I hate the UI/UX today. It is unbelievable how much information fits into my
80x24 terminal running irssi, whereas for example Discord takes up an entire
workspace and you cannot customize it to your liking, there is just too much
unnecessary spacing, and you cannot make the list of friends disappear and so
forth without using an extension. Discord started adding unnecessary crap
which made me resort to using uBlock to hide them. I cannot do this with
Electron apps, so I am using whatever I can (and have to) from the browser,
but I wish I did not have to use them in the first place.

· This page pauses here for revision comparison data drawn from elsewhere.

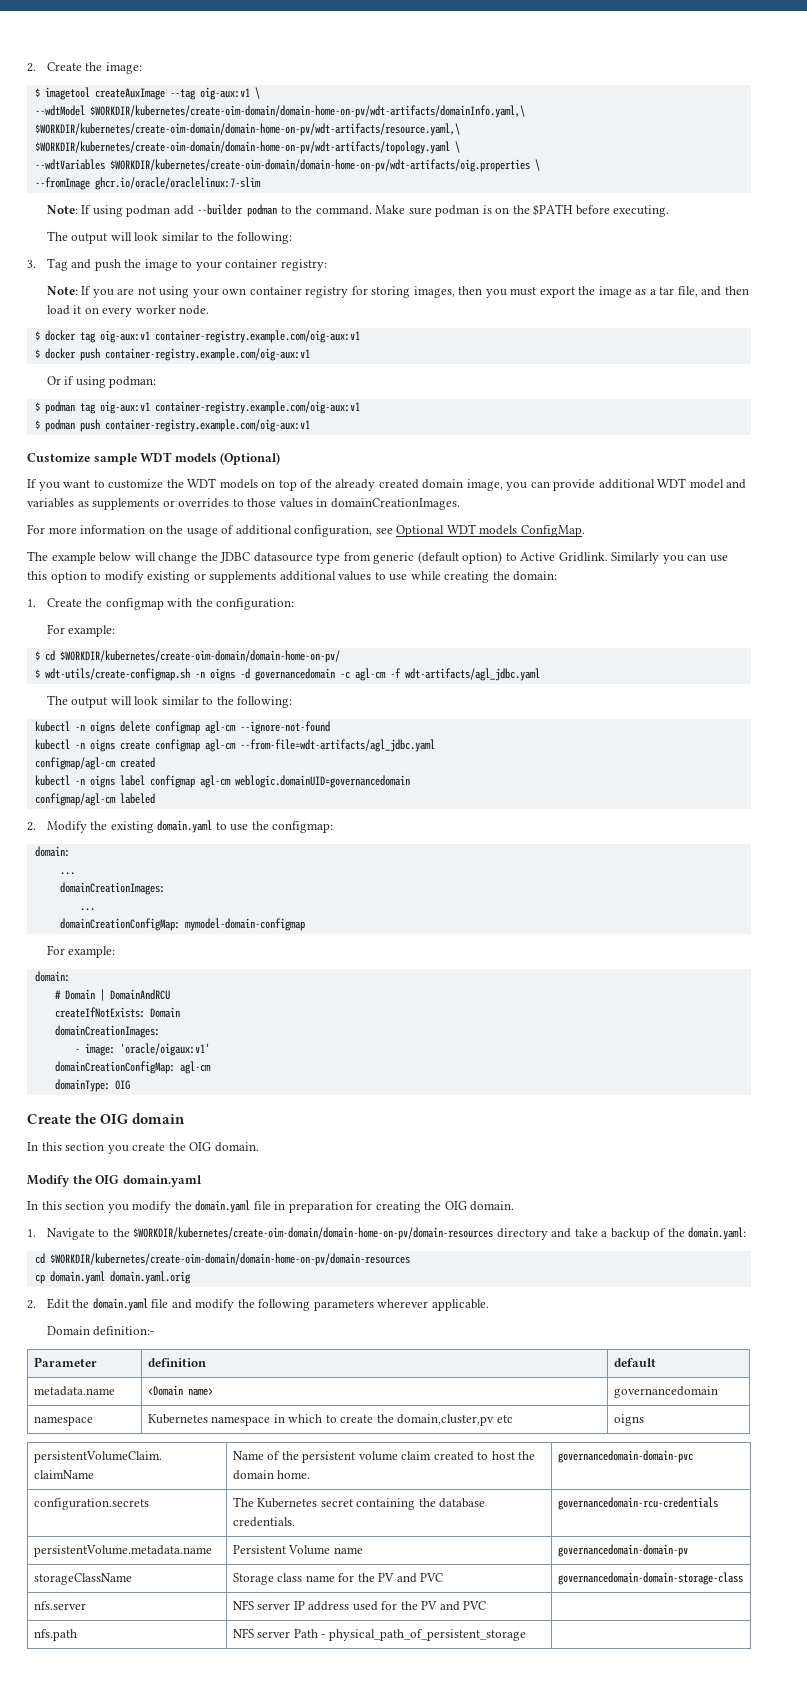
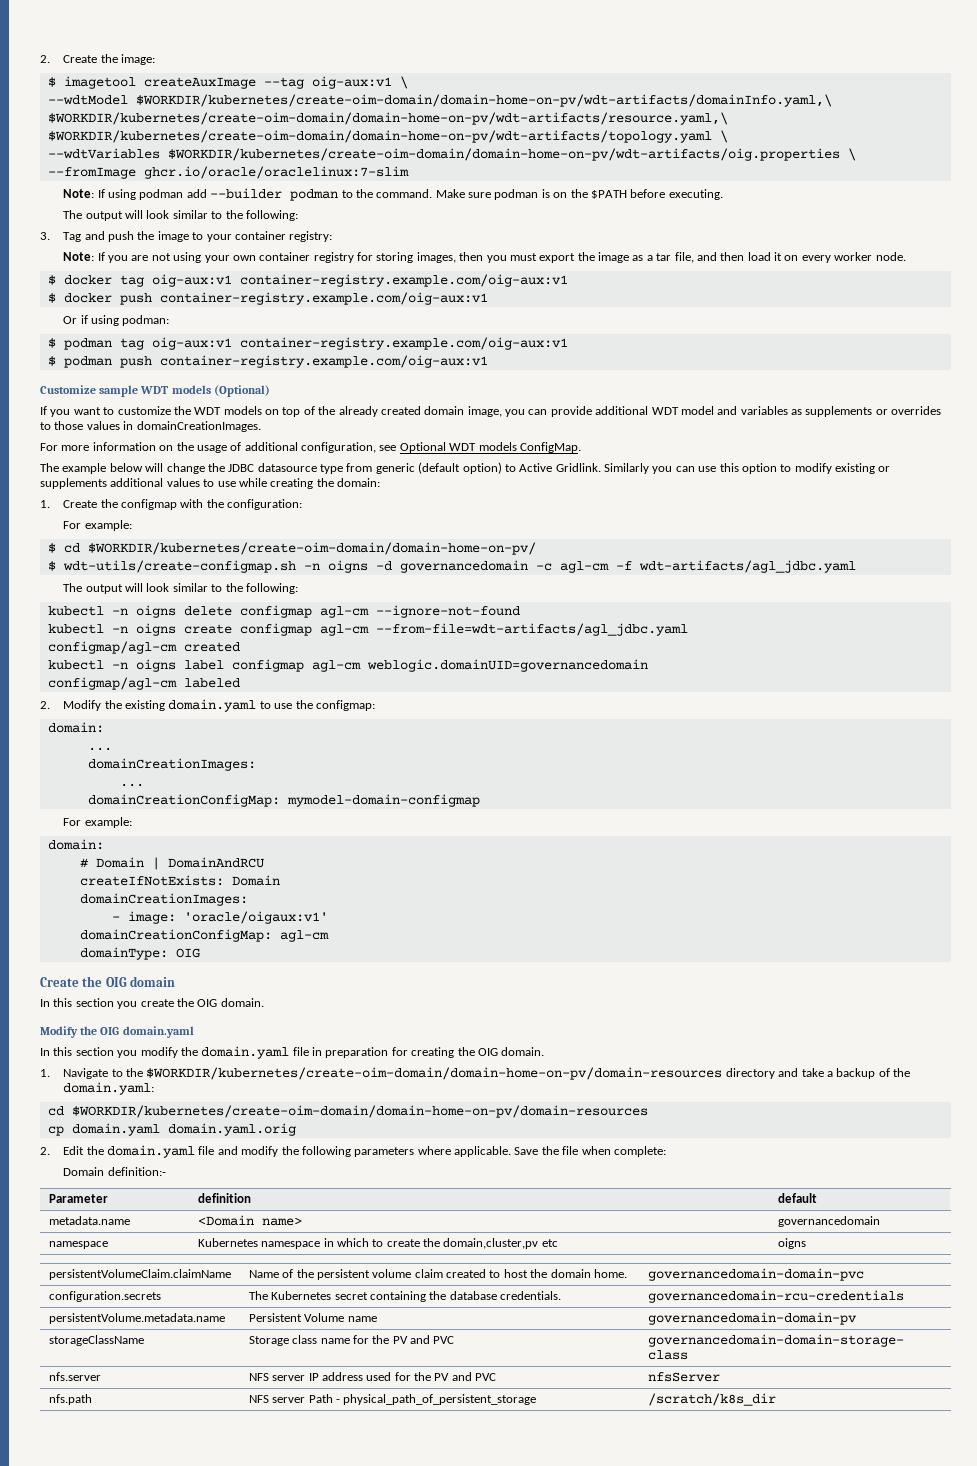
- 2. Edit the domain.yaml file and modify the following parameters wherever applicable.
+ 2. Edit the domain.yaml file and modify the following parameters where applicable. Save the file when complete:
- nfs.server | NFS server IP address used for the PV and PVC |
+ nfs.server | NFS server IP address used for the PV and PVC | nfsServer
- nfs.path | NFS server Path - physical_path_of_persistent_storage |
+ nfs.path | NFS server Path - physical_path_of_persistent_storage | /scratch/k8s_dir

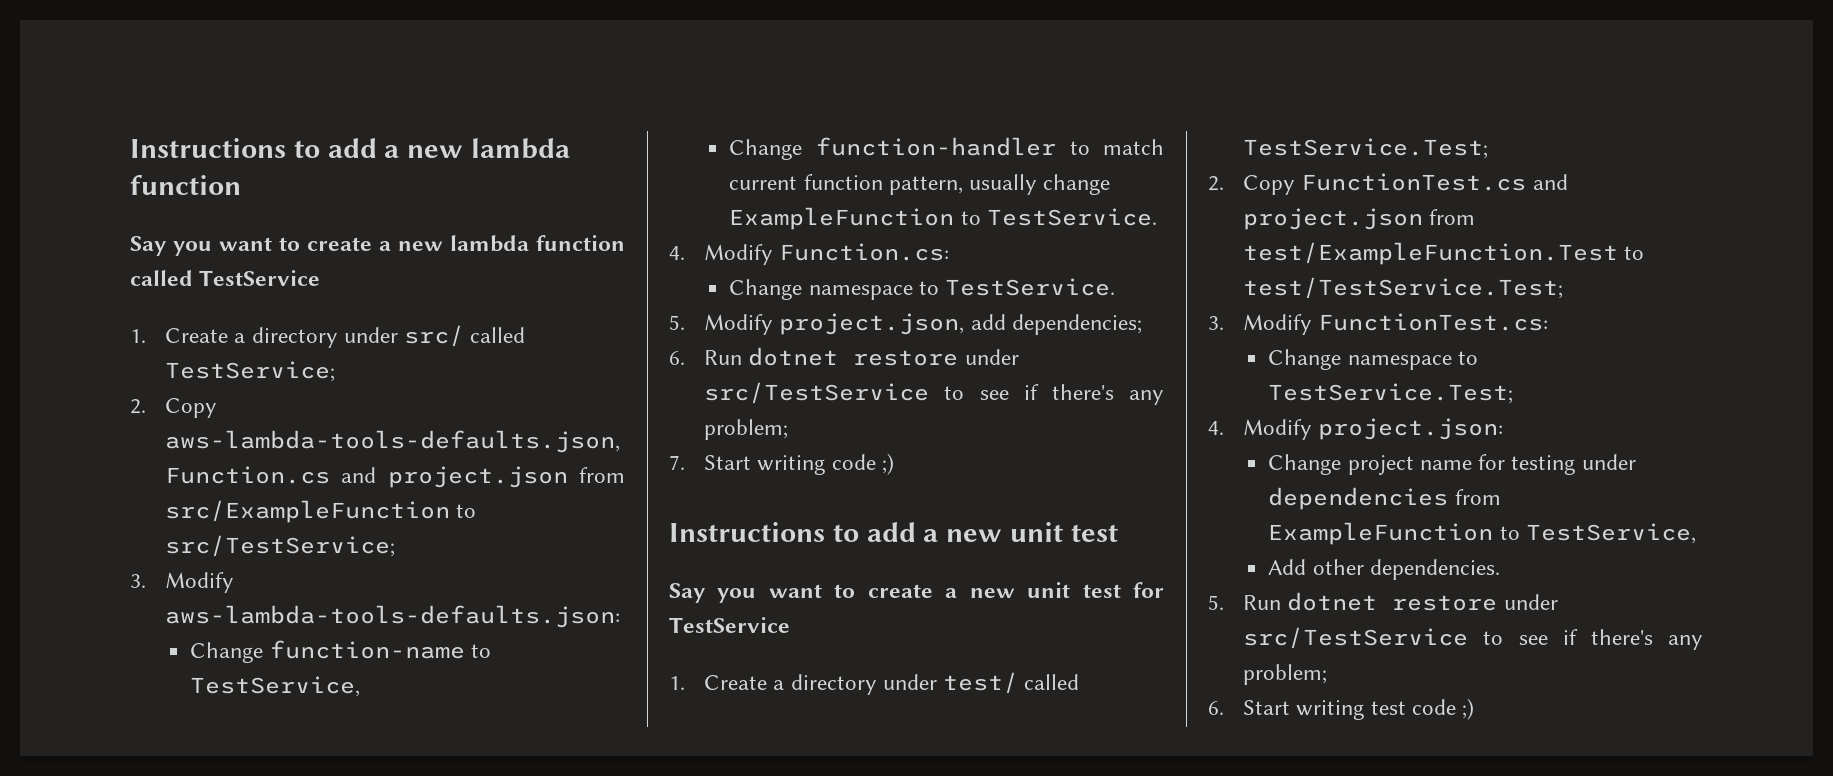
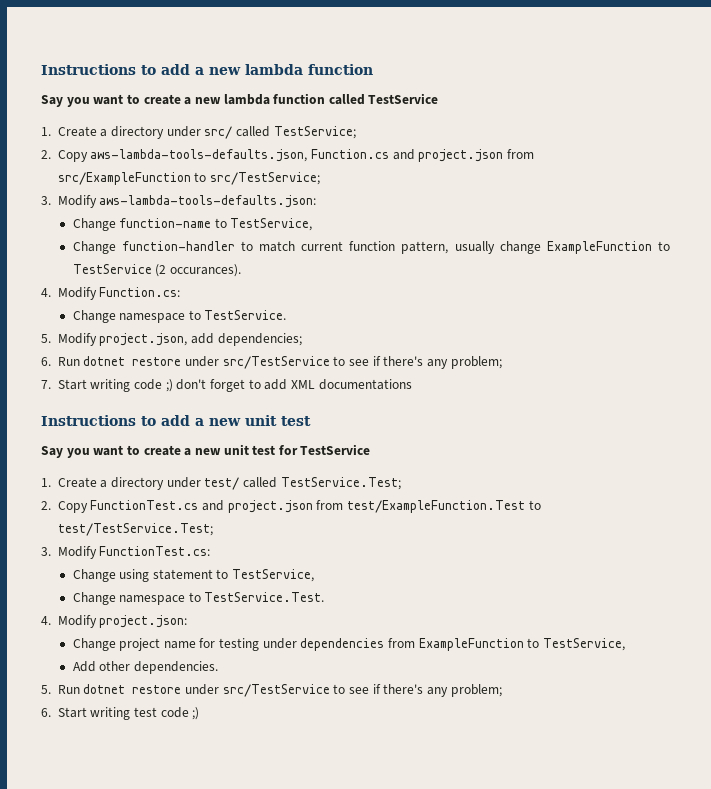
- Change function-handler to match current function pattern, usually change ExampleFunction to TestService.
+ Change function-handler to match current function pattern, usually change ExampleFunction to TestService (2 occurances).
- 7. Start writing code ;)
+ 7. Start writing code ;) don't forget to add XML documentations
- Change namespace to TestService.Test;
+ Change using statement to TestService,
+ Change namespace to TestService.Test.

In any case: IRC will never die for me. Xterm + irssi will never die for me.
:) I will continue growing old with my buddies on Freenode! :D

------
mistrial9
ends with "Join us on Discord" ?!?

today, I get a notice in email from Slack when Y-ImportantPerson speaks
directly to me, which means a record is entered in a graph database somewhere
that says "mistrial9 spoke to Y-ImportantPerson" \--meta-data-- .. I am
impressed by the addition of constant logging of all communications activity
on Slack, as a solution to hacking activity ??

Is this the same social promise that brought us directly into the F*Book era?
"people don't care" is not a real answer...

------
slumdev
IRC failed because your parents don't know how to use it.*

*Or, given that this is 2020, your parents probably do know how to use it, but your children can't be bothered to figure it out because the walled garden alternatives already have all of their friends online.

------
djhaskin987
tl; dr it was a standard and so could not improve fast enough with the
improvements being discovered around distributed systems and mobile needs. I
get the author's point, and we're seeing a lot of standards being outstripped
by entrepreneurs these days, but I hope things slow down and standards become
useful again. They are really important to maintain the open source world.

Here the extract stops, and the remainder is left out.